Experience: Sarah studied many different areas while earning her Bachelor’s, but her curriculum surrounded the concepts of environmental sustainability, food security, and social justice. Growing up in a small farming community, Sarah was exposed to the paradox of rural food deserts early on. She volunteered with many non-profit organizations such as the Farm to Family Mobile Farmer’s Market, the Betty Griffin Center and the St. Johns County Homeless Coalition throughout her adolescence. She originally planned to study law but after certain exposures in college, Sarah switched her path to focus on the many aspects of food justice. After graduating, Sarah joined FoodCorps, where she gained the opportunity to be a garden and nutrition advocate at a native Hawaiian school. Upon returning to Florida, she took on the role of campaign manager for a local politician running for the Florida House of Representatives.

Interests: Food security, community gardening, politics, international economics, international financial institutions, local agriculture, traveling, self sufficiency, place-based environmental education.

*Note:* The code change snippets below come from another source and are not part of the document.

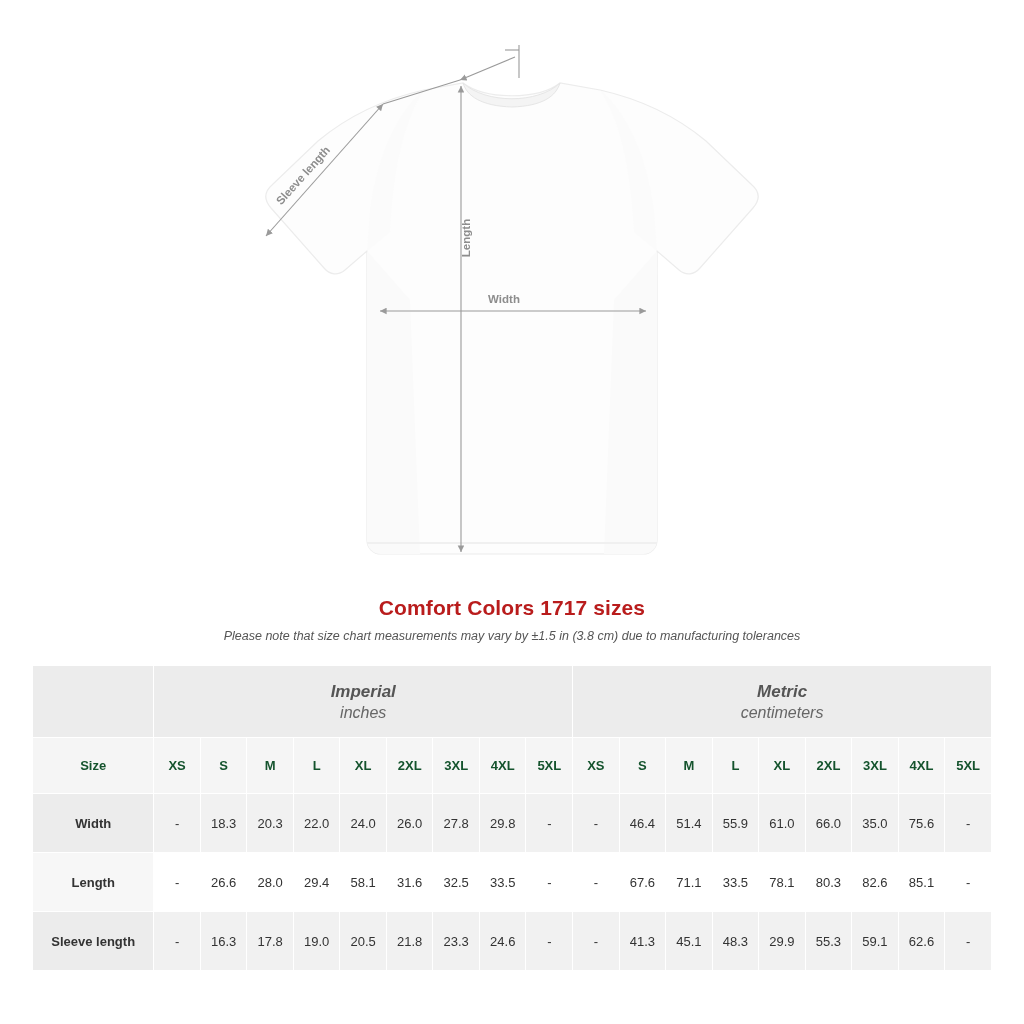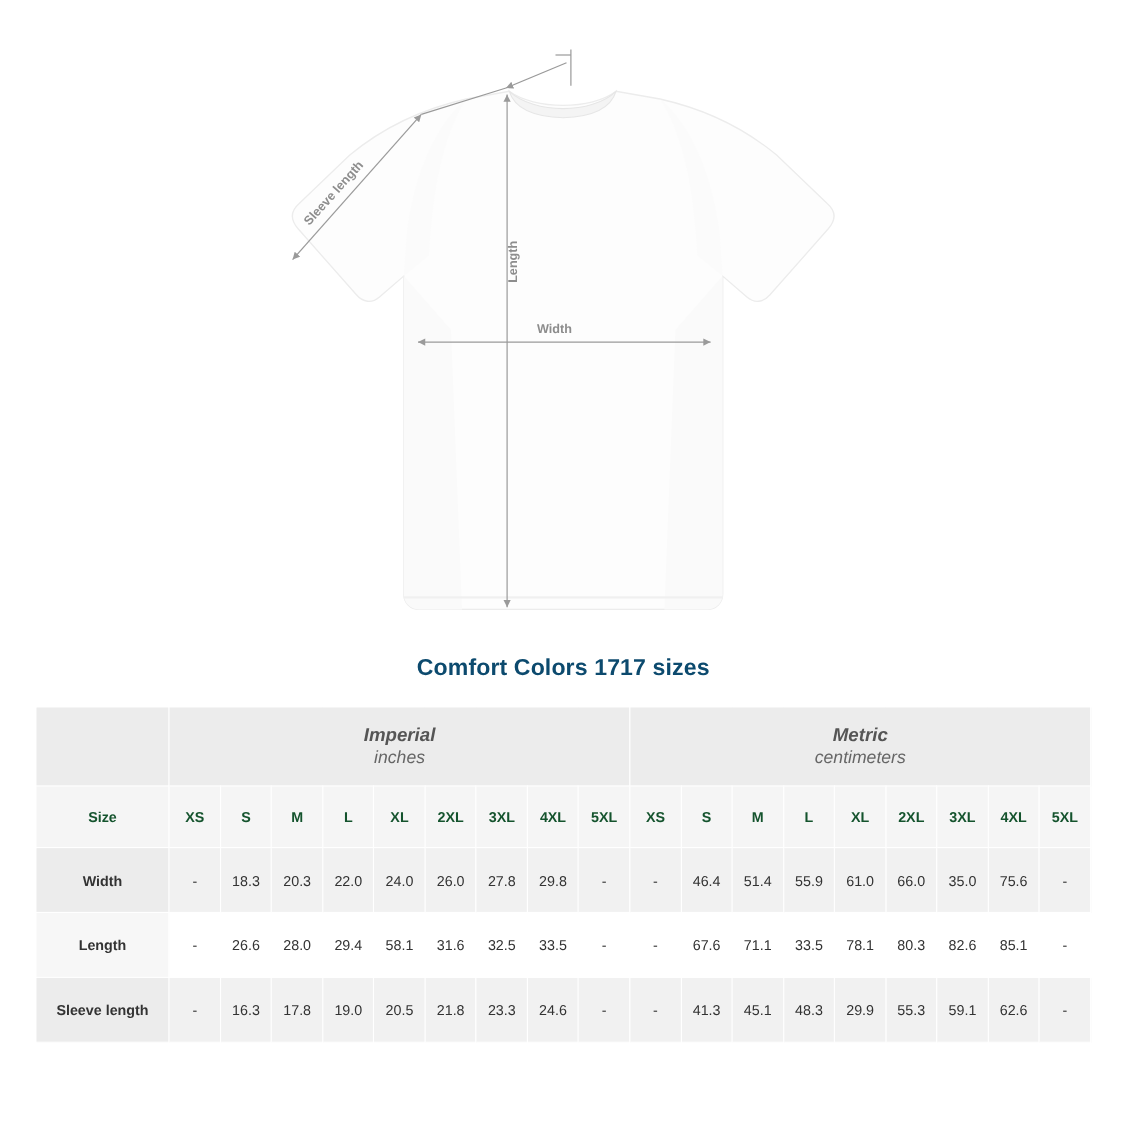--- a/index.html
+++ b/index.html
@@ -35,7 +35,7 @@
   .chart-title {
     font-size: 21px;
     font-weight: bold;
-    color: #0c4a6e;
+    color: #b91c1c;
     letter-spacing: 0.1px;
   }
   .chart-note {

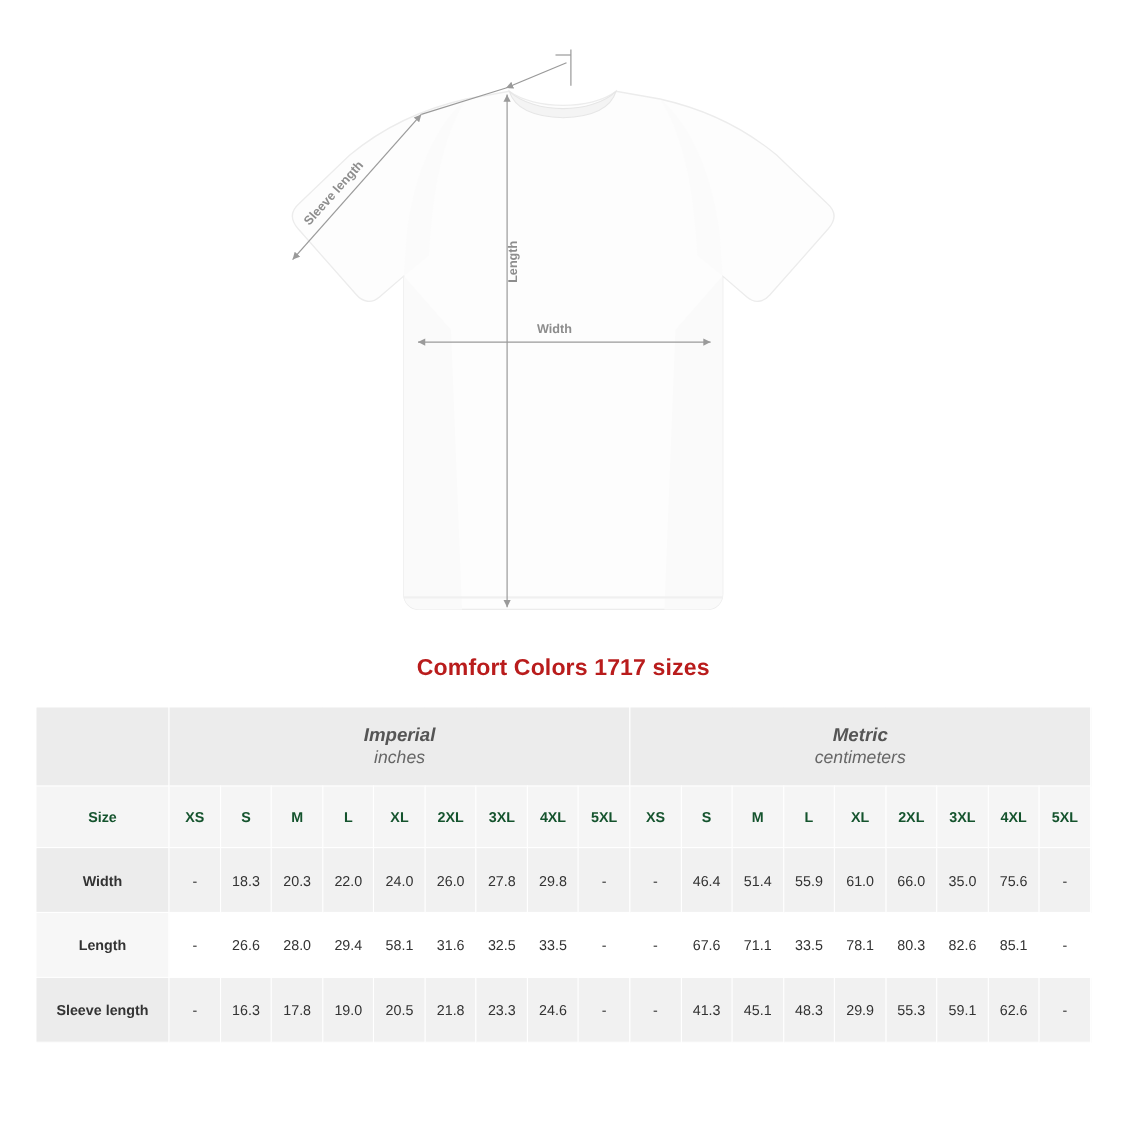--- a/index.html
+++ b/index.html
@@ -185,6 +185,7 @@
 
   <div class="title-block">
     <div class="chart-title">Comfort Colors 1717 sizes</div>
+    <div class="chart-note">Please note that size chart measurements may vary by ±1.5 in (3.8 cm) due to manufacturing tolerances</div>
   </div>
 
   <div class="table-wrap">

Name: Yeyetsi F. Maldonado Caballero

Hometown: Morelia, Mexico

Education: BA in Biology, Universidad Michoacana de San Nicolas de Hidalgo, Morelia, Mexico; MS in Natural Resources Management, Xalapa, Mexico

Experience: During the Bachelor program, Yeyetsi worked with the taxonomy of fungi. This experience started her interest in mushrooms as an alternative source of nutrition and income for rural communities. For her Masters, she worked with wild edible mushrooms in a Christmas tree plantation. Parallel to her academic career, she worked at an ecological park as an environmental guide. She developed different types of activities including environmental interpretation tours, talks about echo techniques, team building activities, and environmental awareness talks. This park hosted groups of different ages and school levels (kindergarten to college). Yeyetsi has participated and organized multiple activities in different science dissemination projects such as science fairs and programs to promote interest in science careers among children and young people. Merging her experiences in science dissemination, environmental education and academia, Yeyetsi developed her interest in non-timber forest products and community based management.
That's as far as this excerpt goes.